We need more of this kind of judicial innovation, but Judge Chhabria did not provide the leadership the current crisis requires.
At this juncture, the City has a number of options. It could appeal the decision, though appellate courts are loath to overturn lower court decisions based on fact-intensive arguments such as those advanced by Judge Chhabria. Alternately or in parallel, the City could try a do-over, adopting another ordinance restricting coal storage and handling in West Oakland.
The do-over may be a real possibility. The lawyers for the City and Intervenors in the case, the Sierra Club and San Francisco Baykeeper, will be poring over the decision to consider how each of the alleged deficiencies could be addressed in another round of legislation by the City Council. Judge Chhabria offered, “The City remains free, of course, to pursue future regulation of the project so long as it complies with its legal obligations, including any legitimate contractual obligations to the project developers.”

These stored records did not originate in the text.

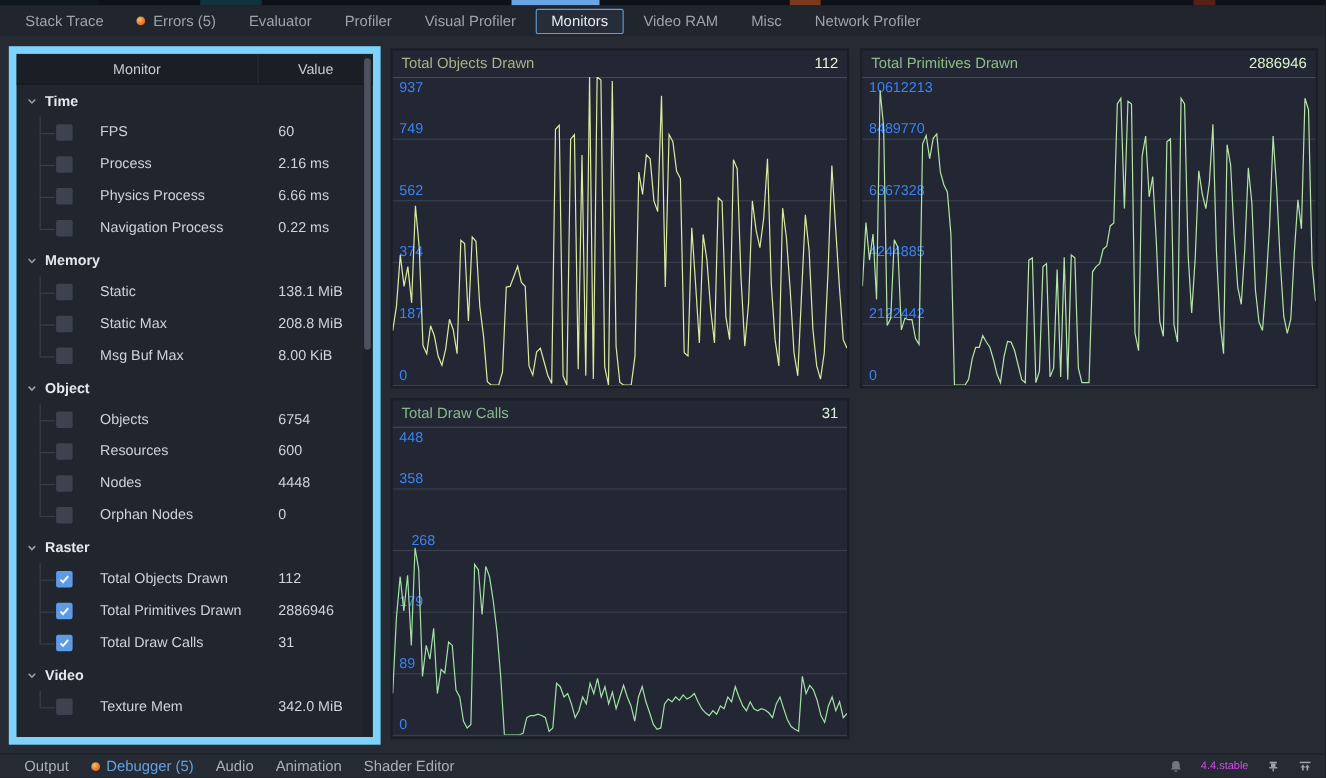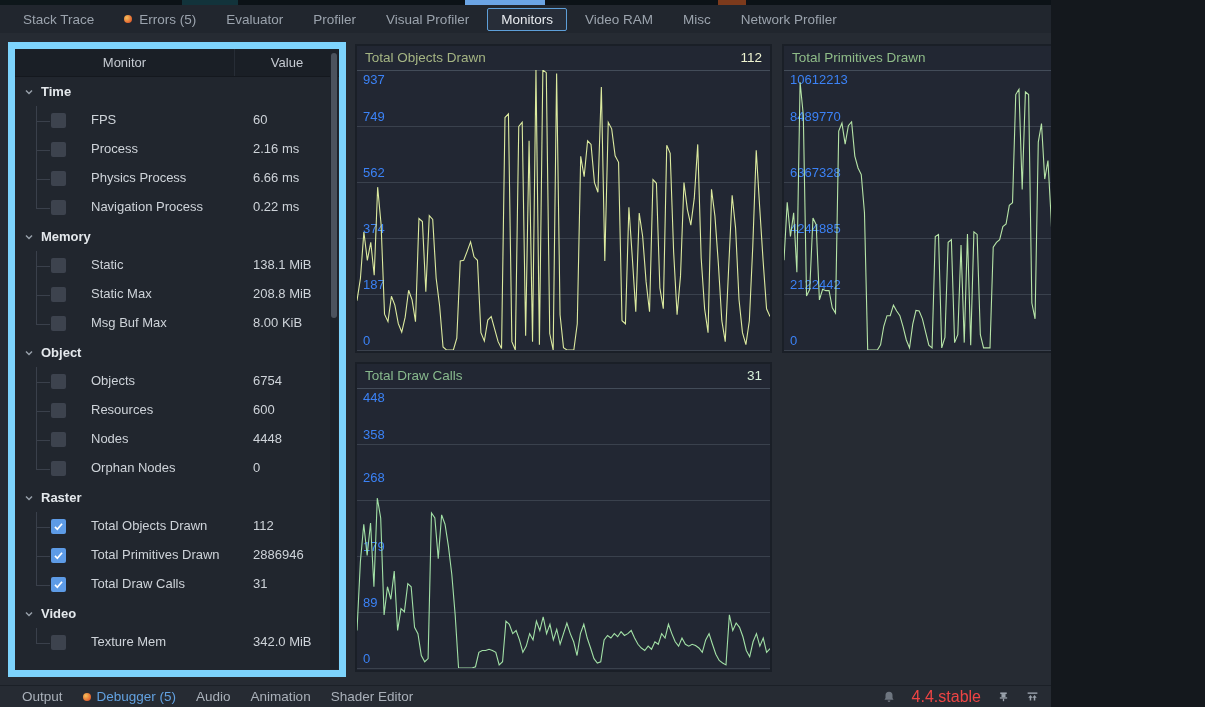"Stack Trace" .screen { width: 1051px -> 1205px }
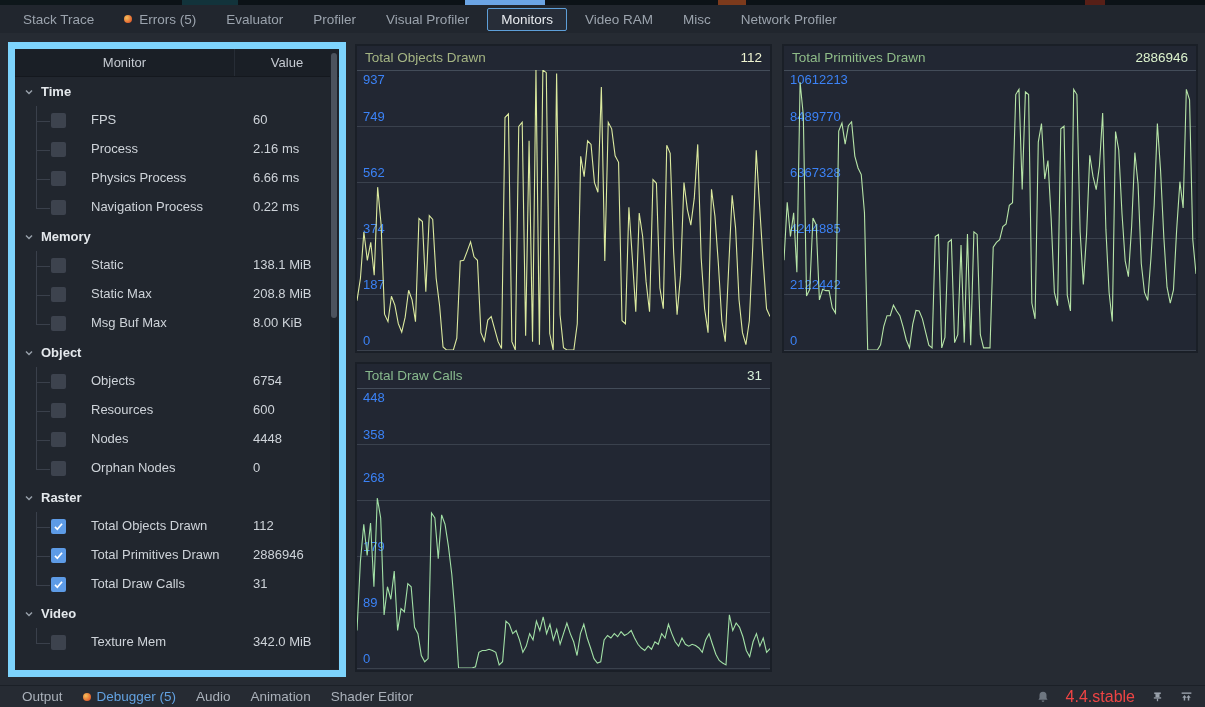"268" div.grid-label { margin-left: none -> 11px; top: 106px -> 119px }
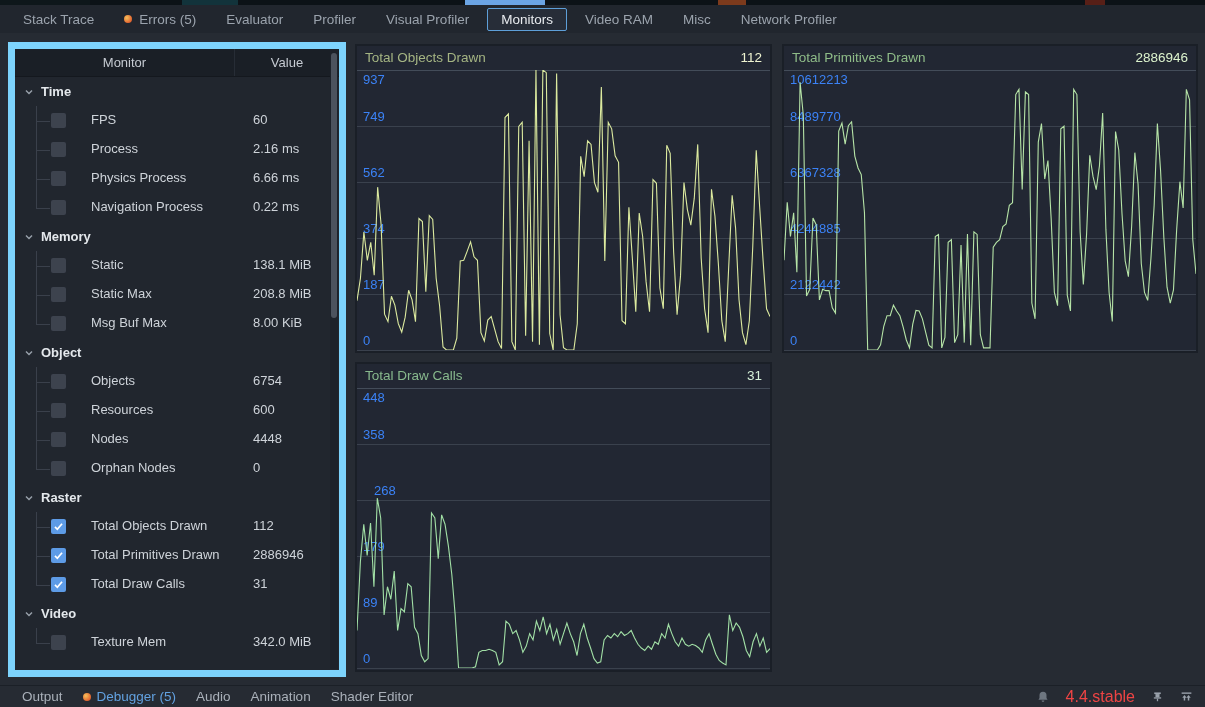"4.4.stable" .version { color: #ef4444 -> #d946ef; font-size: 16px -> 10px }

Having ruled against the City on the breach of contract claim, the Court found it unnecessary to reach the constitutional and preemption claims raised by OBOT. The Court also declined to address a legal argument made by the Sierra Club and SF Baykeeper. In a motion filed after the trial, the two Intervenors argued that Section 3.4.2 is invalid and unenforceable because it restricts Oakland’s police power more than the Government Code allows and is contrary to public policy. Intervenors argued that Section 3.4.2 creates a higher burden for the City to meet: the “substantial evidence” test that Judge Chhabria applied. In other words, the City unlawfully negotiated away its police power. Rather than reject this argument, the Court intriguingly left it for another court to decide:
“Perhaps there is merit to this argument, but the Court declines to consider it, because it is beyond the scope of the intervention that was allowed in this case. The Sierra Club and Baykeeper were permitted to intervene to help defend Oakland, not to seek to invalidate a provision of an agreement that Oakland entered into. If the intervenors wish to assert this argument by suing Oakland and OBOT in state court to invalidate [this provision], presumably they may do so. Indeed, the issue is likely better addressed, because it is complicated, novel, and presents important questions of state law.”